YEP Letters: April 14

Have your say

I CYCLE to work every day down Otley Road from West Park and have done for years. It can be a touch hairy sometimes, but on the whole it’s a perfectly safe experience.

I don’t accept the arguments from Nick Keer who seems to feel he can ignore the law and ride on the pavement whenever he feels like it.

Sometimes it’s just sensible to get off the road for a short stretch, so you get off your bike and walk it, like any considerate person would. Perhaps Nick could let us know which other laws he thinks it is acceptable to selectively disregard?
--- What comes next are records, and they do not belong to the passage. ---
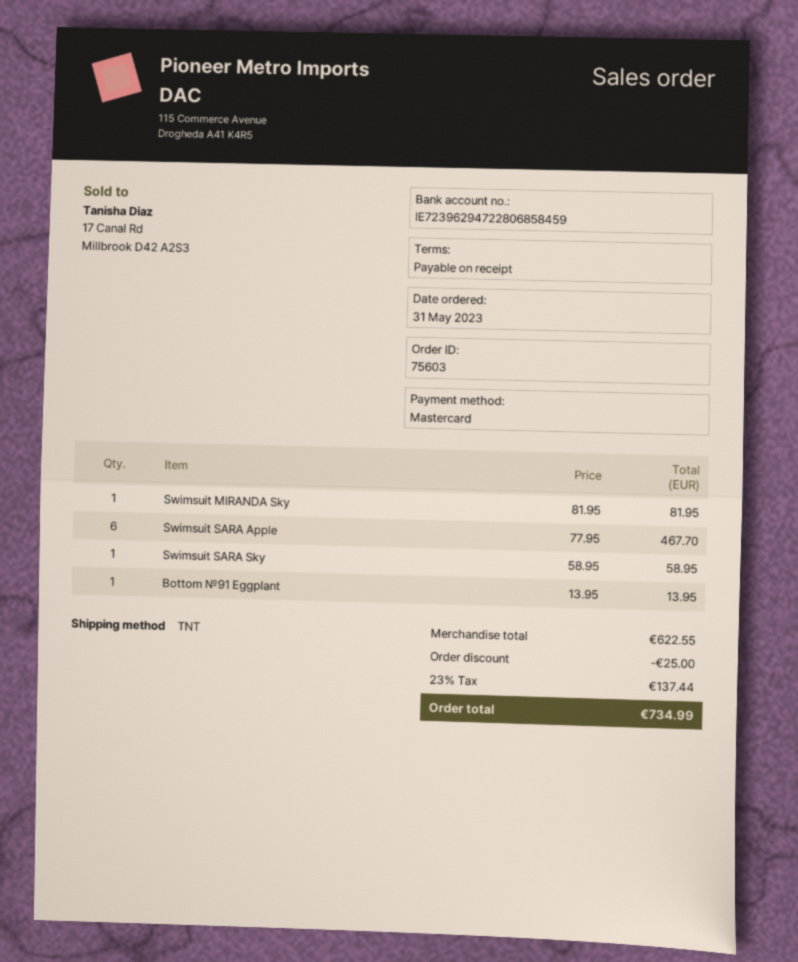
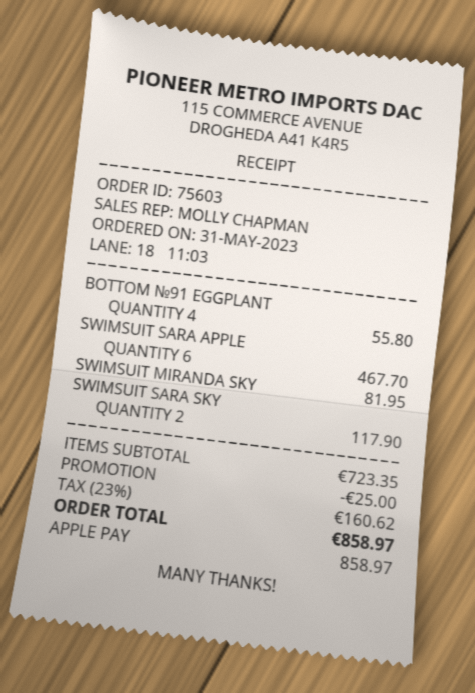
payment method: Mastercard -> Apple Pay
Swimsuit SARA Sky: 1 for 58.95 -> 2 for 117.90
Bottom №91 Eggplant: 1 for 13.95 -> 4 for 55.80
subtotal: 622.55 -> 723.35
tax: 23% = 137.44 -> 23% = 160.62
total: 734.99 -> 858.97

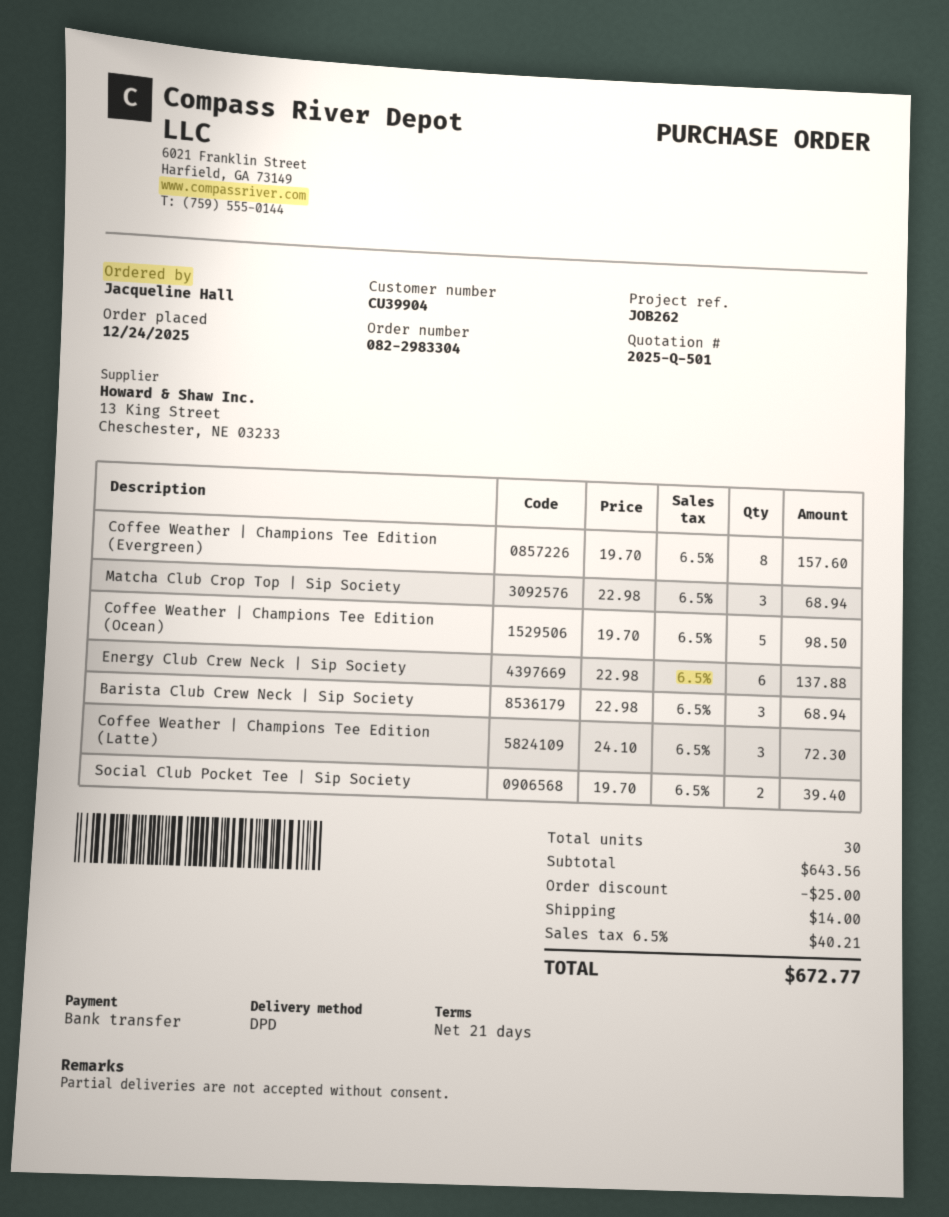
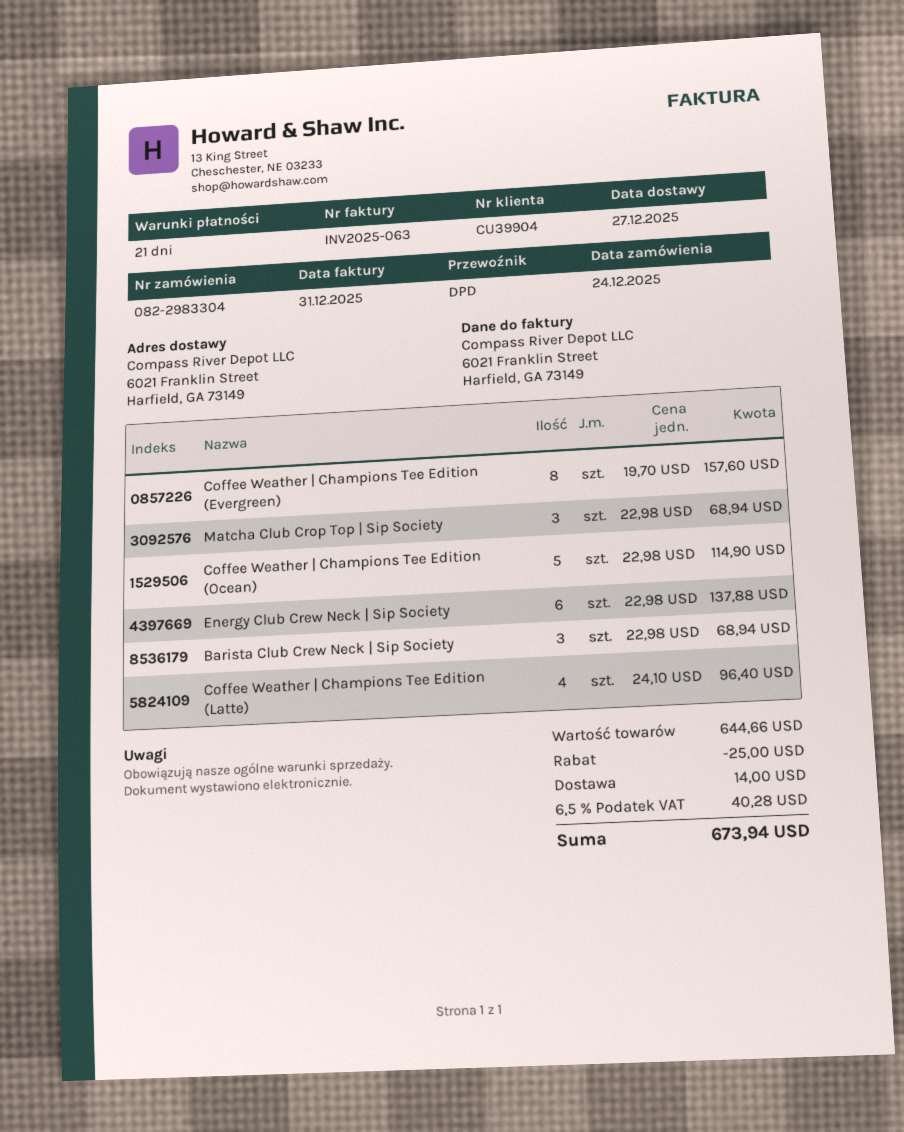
Coffee Weather | Champions Tee Edition (Ocean): 5 x 19.70 = 98.50 -> 5 x 22.98 = 114.90
Coffee Weather | Champions Tee Edition (Latte): 3 x 24.10 = 72.30 -> 4 x 24.10 = 96.40
Social Club Pocket Tee | Sip Society: 2 x 19.70 = 39.40 -> none
subtotal: 643.56 -> 644.66
tax: 6.5% = 40.21 -> 6.5% = 40.28
total: 672.77 -> 673.94

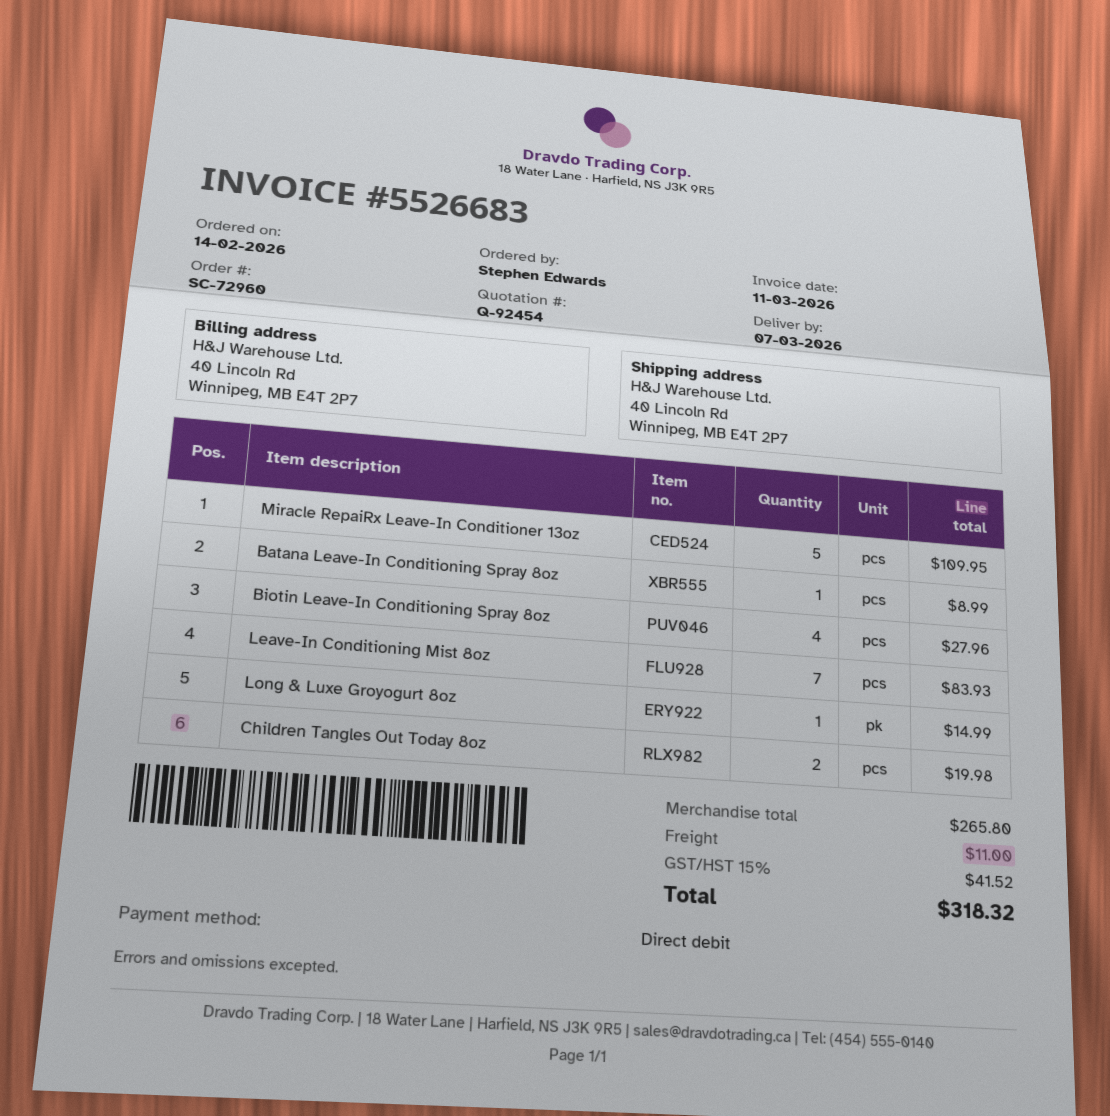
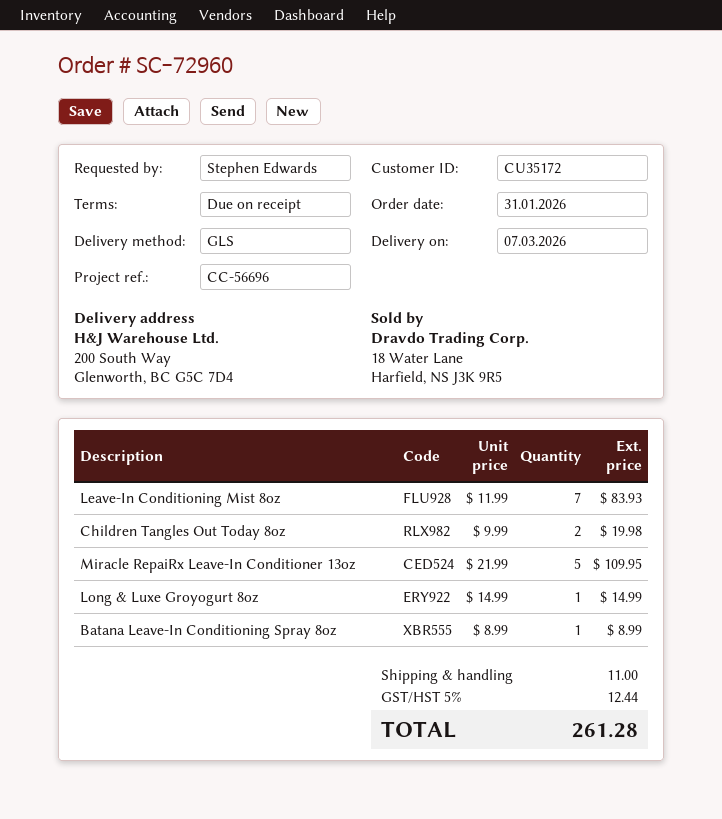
order date: 2026-02-14 -> 2026-01-31
ship to: 40 Lincoln Rd, Winnipeg, MB E4T 2P7 -> 200 South Way, Glenworth, BC G5C 7D4
Biotin Leave-In Conditioning Spray 8oz: 4 for 27.96 -> none
tax: 15% = 41.52 -> 5% = 12.44
total: 318.32 -> 261.28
I’ve been knocked over by a cyclist on the pavement and sprained my wrist as a result, and I was probably more angry about it than a non-cyclist due to the arrogant disregard for both other people and the law.

I’m sure the man who knocked me off also thought it was perfectly OK to be on the pavement and he was being “careful”.

I am currently taking legal action against him as I am self-employed and lost significant income as a result of his irresponsible behaviour, so hopefully he’ll learn his lesson in the end albeit the hard way. Nick Keer and his ilk are a disgrace and their attitudes are an embarrassment to sensible cyclists everywhere.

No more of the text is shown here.